ACTIVITY
The response should consist solely of the line containing "Yellow Gold Tone Plated Sterling Silver Ope...: 7" and the lines after it through the end of the listing below, repeated exactly.

───── GIVEN DATA ─────

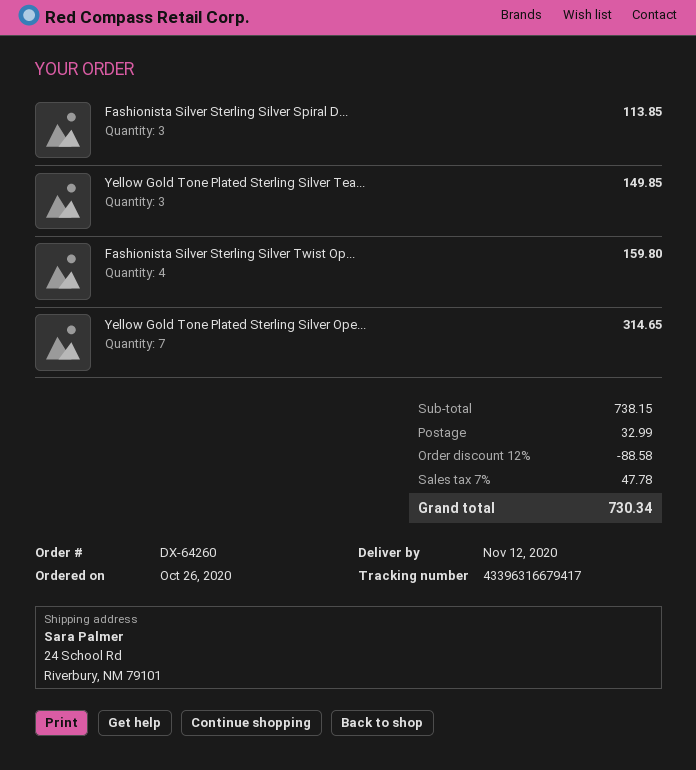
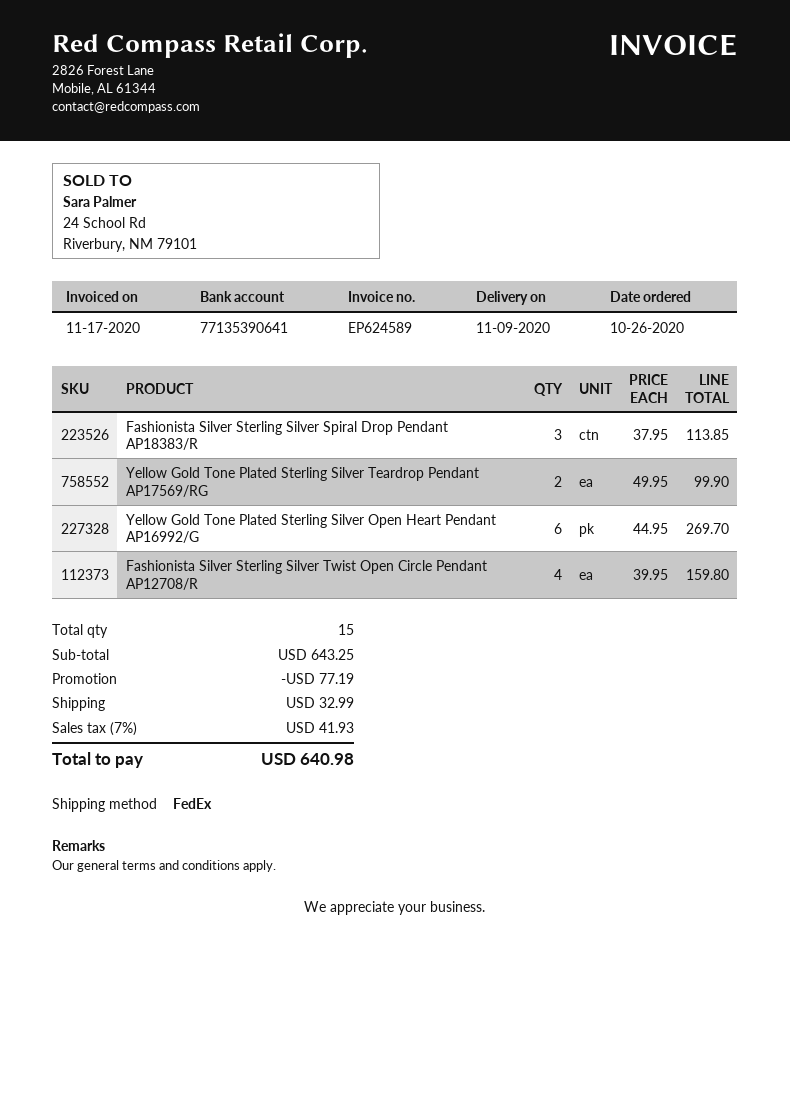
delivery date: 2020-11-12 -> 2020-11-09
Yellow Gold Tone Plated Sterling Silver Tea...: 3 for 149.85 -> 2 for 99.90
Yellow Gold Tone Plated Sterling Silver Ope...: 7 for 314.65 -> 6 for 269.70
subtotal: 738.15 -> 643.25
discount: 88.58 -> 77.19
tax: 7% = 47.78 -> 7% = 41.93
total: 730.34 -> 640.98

─────

ANSWER TO THE EXERCISE
Yellow Gold Tone Plated Sterling Silver Ope...: 7 for 314.65 -> 6 for 269.70
subtotal: 738.15 -> 643.25
discount: 88.58 -> 77.19
tax: 7% = 47.78 -> 7% = 41.93
total: 730.34 -> 640.98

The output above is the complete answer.